When you’re a parent and you see these conversations happening around you, it’s hard not to feel afraid, confused and even guilty about the state of the world. In a recent report on climate change by the United Nations Intergovernmental Panel on Climate Change, scientists predict that by 2040 or even earlier, the world may face food instability, a mass die-off of coral reefs, and “rare extreme flooding events” that occur annually. Major ice sheets and glaciers are melting at an alarming rate, releasing even more trapped greenhouse gases into the atmosphere. They also predict that sea levels could rise by at least a foot or more by the middle of this century.

“I think about the impact of climate change on my daughter’s life at least once a day, every single day,” Madeleine Somerville, a mom of one from Alberta, Canada, tells “I’ve considered stopping contributions to her RESP [Canada’s Registered Education Savings Plan] because I’m not confident that in 12 years, when she’d be ready to attend post-secondary education, that path will be available to her. I worry I should be investing in food and water supplies and survival gear. I feel insane saying that, but it’s true.”

A 2018 poll published in the New York Times showed that one-third of American men and women ages 20 to 45 cite climate change as a factor in their decision to have fewer children. As a mom of two who has thought often of having a third baby, climate change is a serious factor for me, as well. In 2011, when I started my family, the impact of climate change seemed farther away, and I had faith that politicians would hear our concerns and take action. Naive? Perhaps. But as it stands now, I feel that my focus is best directed at fighting for whatever change may still be possible and helping my children prepare to navigate an uncertain future, rather than expanding my family more. 

Somerville says she, too, has factored climate change into her future decisions about children. 

“I never thought I’d have only one child, and while my divorce was the first factor to sideline my plans for more, I also began to feel terrified about the idea of shepherding a toddler through the worst of what’s to come,” she says.

No two families are the same, and many parents are trying to remain hopeful about what can still be done to give our kids a better future. 

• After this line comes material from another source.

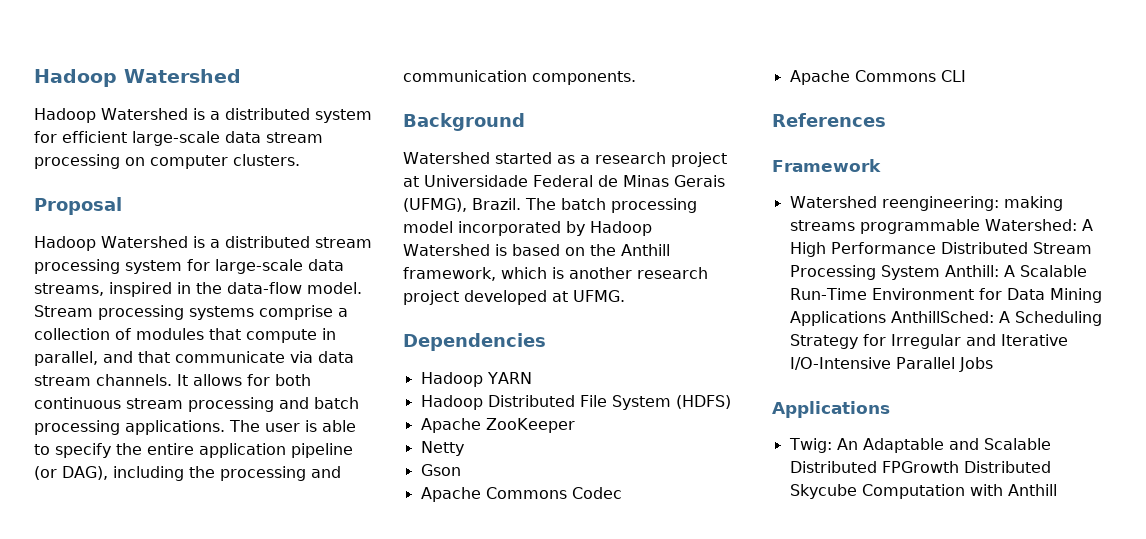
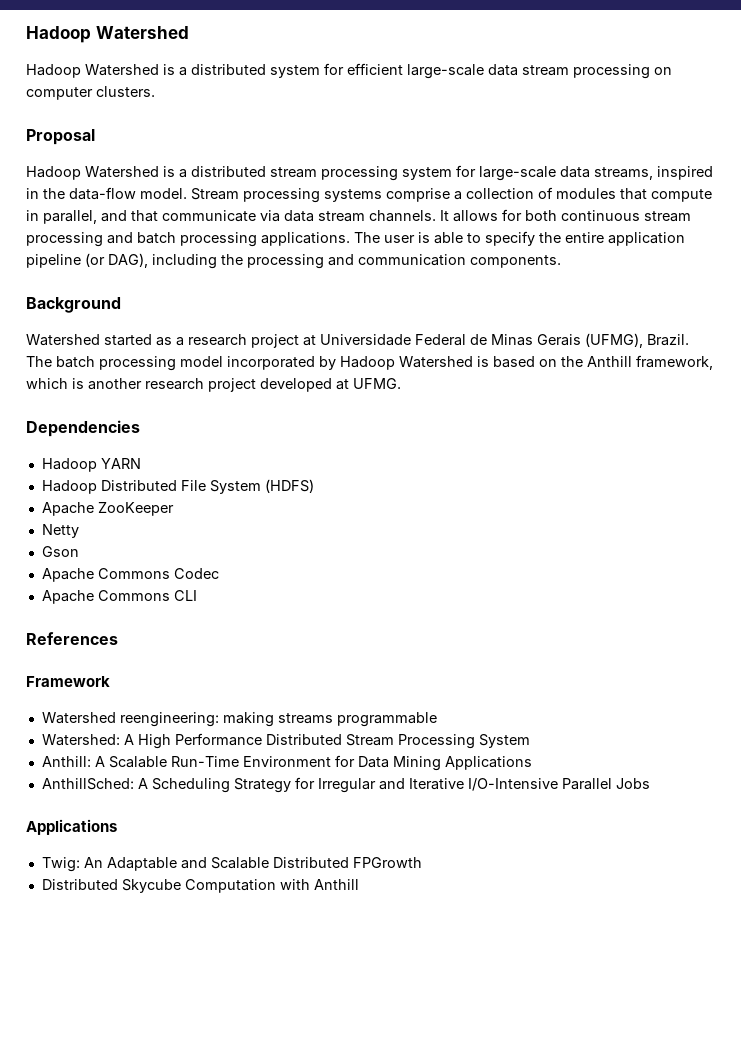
(980, 226) none -> (437, 719) //
(940, 272) none -> (530, 741) //
(886, 318) none -> (532, 763) //
(959, 467) none -> (422, 862) //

“I worry about raising kids in this time when climate change feels like such a real threat, but I try not to panic by teaching them ways to help — reusable water bottles, walking instead of driving when we can,” Megan Zander, a Connecticut mom of twins, tells “I don’t know how much it will help, but I feel like I’m trying to teach them to make things better for themselves and future generations.”

Also inspiring are young climate activists like Xiuhtezcatl Martinez, Greta Thunberg and others. The Global Climate Strike in September proved that there are so many people out there thinking about these issues and actively working for change every day. Ultimately, how people feel about the threat of climate change and how it impacts their family planning decisions is deeply personal. But the many ways people are approaching this problem prove that none of us are alone in our worries, our fears or our refusal to give up hope.